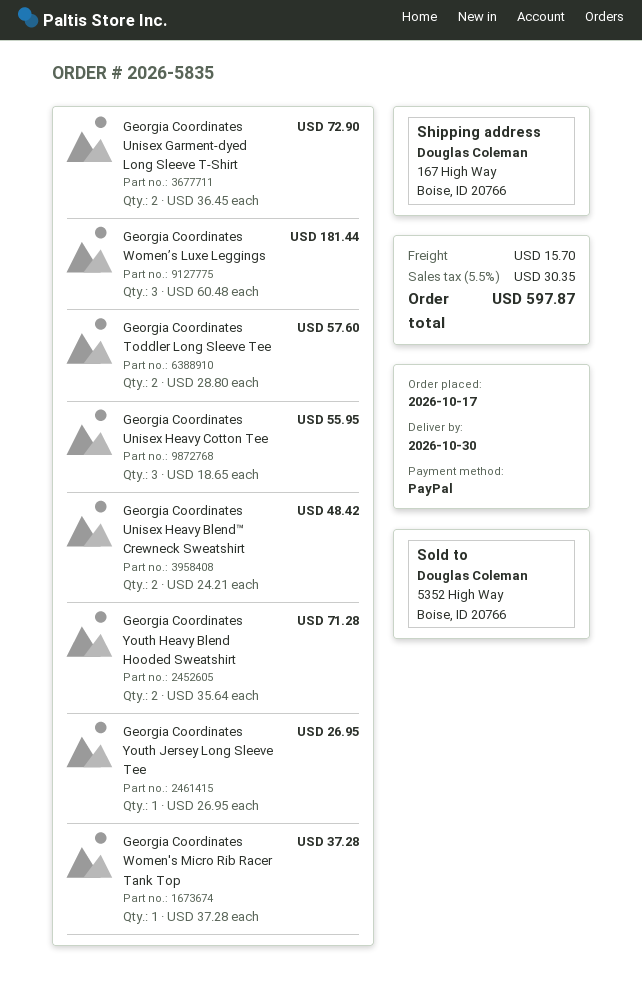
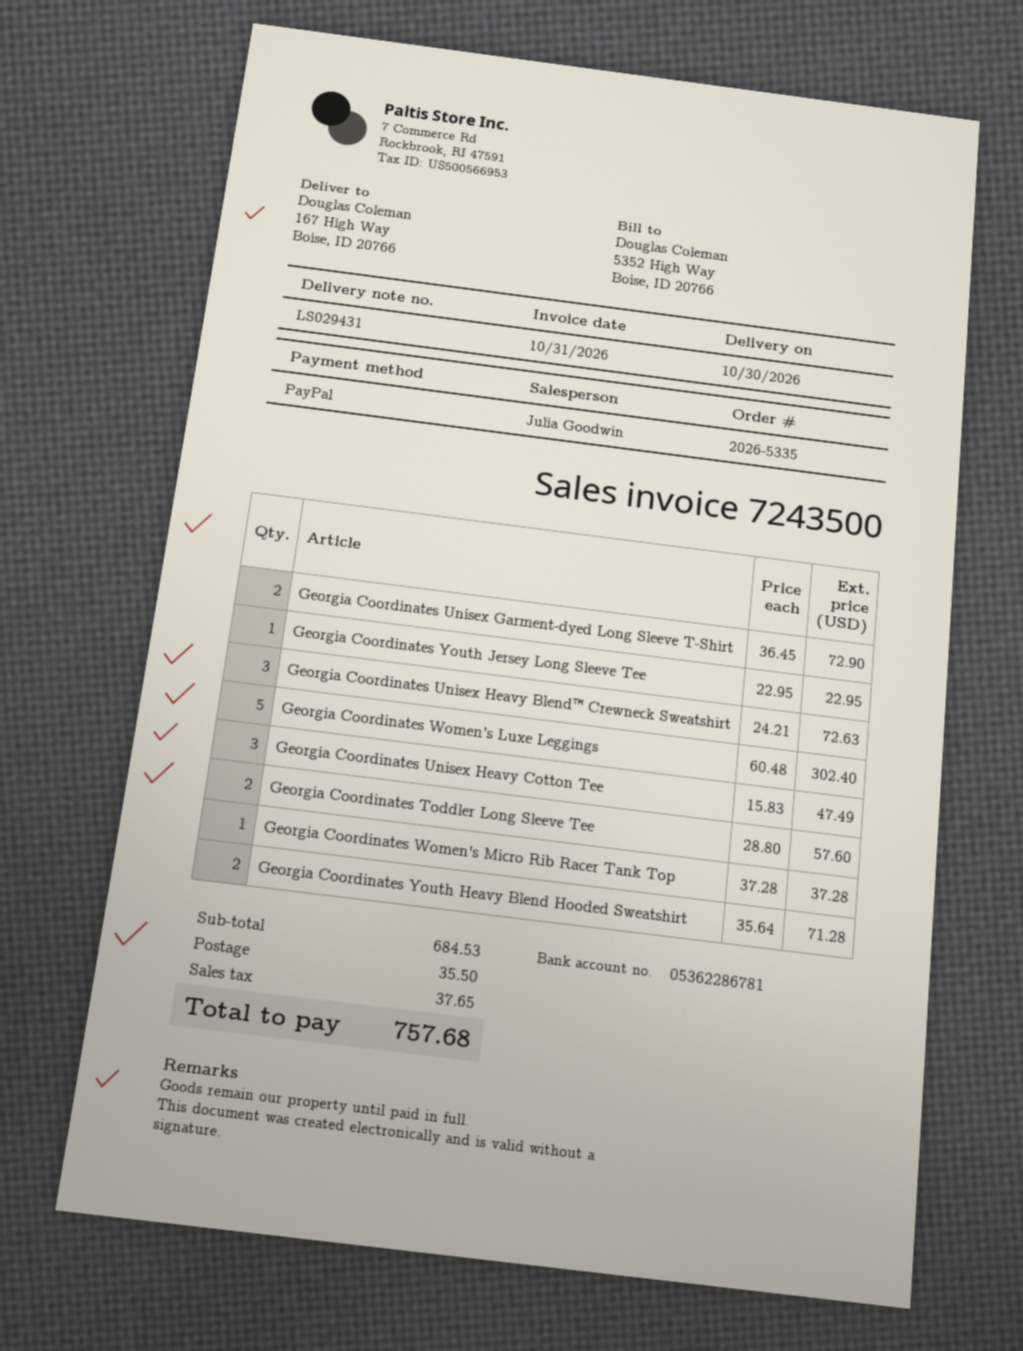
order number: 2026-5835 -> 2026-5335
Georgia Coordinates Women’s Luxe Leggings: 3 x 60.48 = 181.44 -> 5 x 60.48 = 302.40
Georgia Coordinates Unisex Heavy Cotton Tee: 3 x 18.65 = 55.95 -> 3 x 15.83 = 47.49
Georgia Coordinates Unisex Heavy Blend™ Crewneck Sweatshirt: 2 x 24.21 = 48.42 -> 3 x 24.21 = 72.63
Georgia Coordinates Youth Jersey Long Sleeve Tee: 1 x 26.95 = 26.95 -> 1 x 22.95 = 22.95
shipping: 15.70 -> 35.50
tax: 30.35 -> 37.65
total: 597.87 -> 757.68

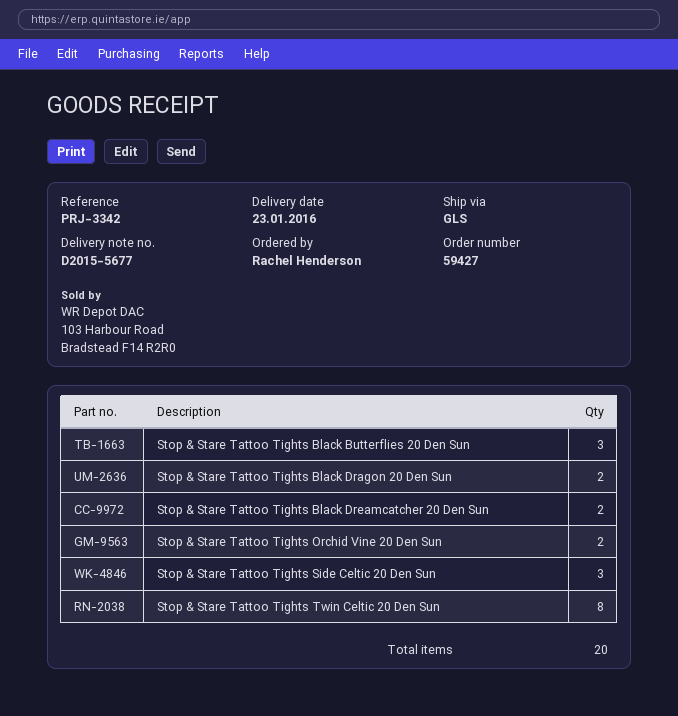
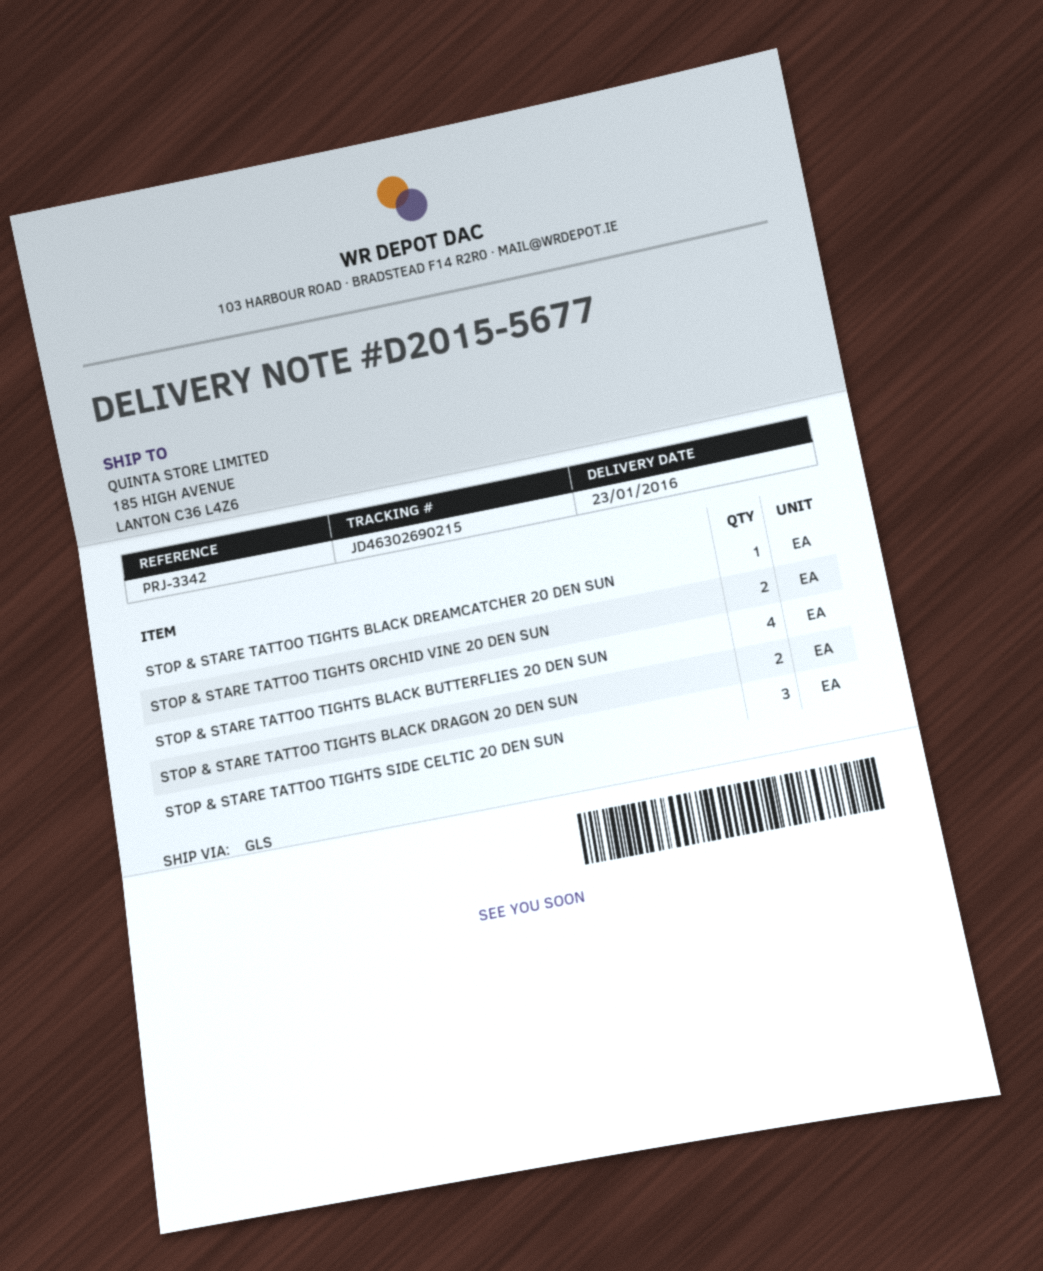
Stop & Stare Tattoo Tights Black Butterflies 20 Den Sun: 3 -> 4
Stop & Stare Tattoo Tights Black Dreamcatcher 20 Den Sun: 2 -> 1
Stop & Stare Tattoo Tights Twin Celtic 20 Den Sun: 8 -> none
* * *
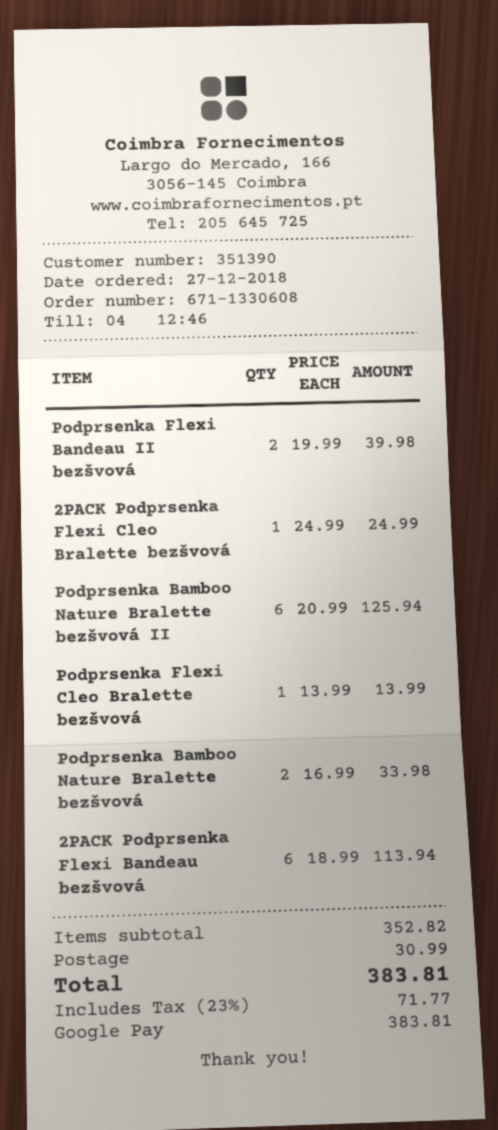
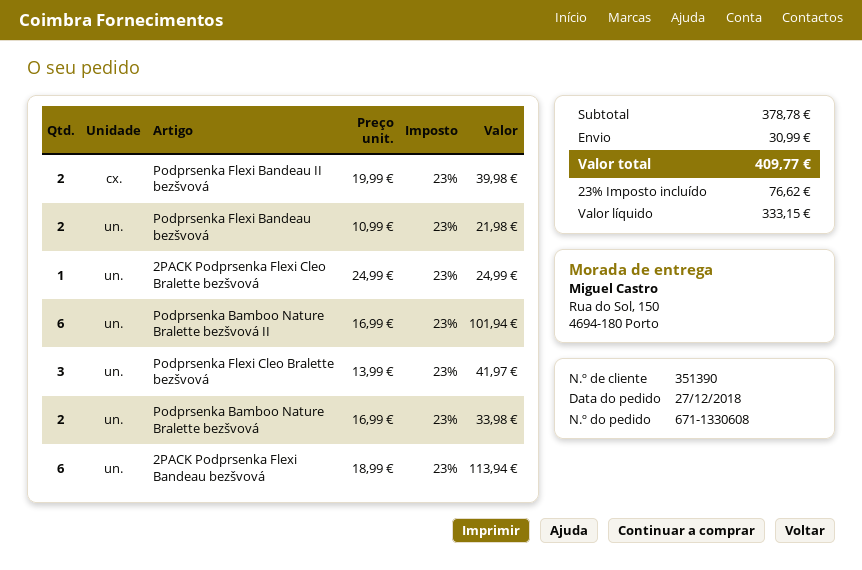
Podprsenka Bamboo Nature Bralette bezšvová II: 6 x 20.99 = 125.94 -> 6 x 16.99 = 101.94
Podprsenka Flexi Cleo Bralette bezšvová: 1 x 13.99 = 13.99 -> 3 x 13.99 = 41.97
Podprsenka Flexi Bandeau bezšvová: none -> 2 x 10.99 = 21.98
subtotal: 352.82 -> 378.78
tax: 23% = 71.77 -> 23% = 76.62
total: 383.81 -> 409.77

What the task requires: Would you copy, word for word, only the lines above from the one containing "total: 597.87 -> 757.68" through the one containing "Stop & Stare Tattoo Tights Twin", both included, and please leave out the pictures?

Task answer:
total: 597.87 -> 757.68

Stop & Stare Tattoo Tights Black Butterflies 20 Den Sun: 3 -> 4
Stop & Stare Tattoo Tights Black Dreamcatcher 20 Den Sun: 2 -> 1
Stop & Stare Tattoo Tights Twin Celtic 20 Den Sun: 8 -> none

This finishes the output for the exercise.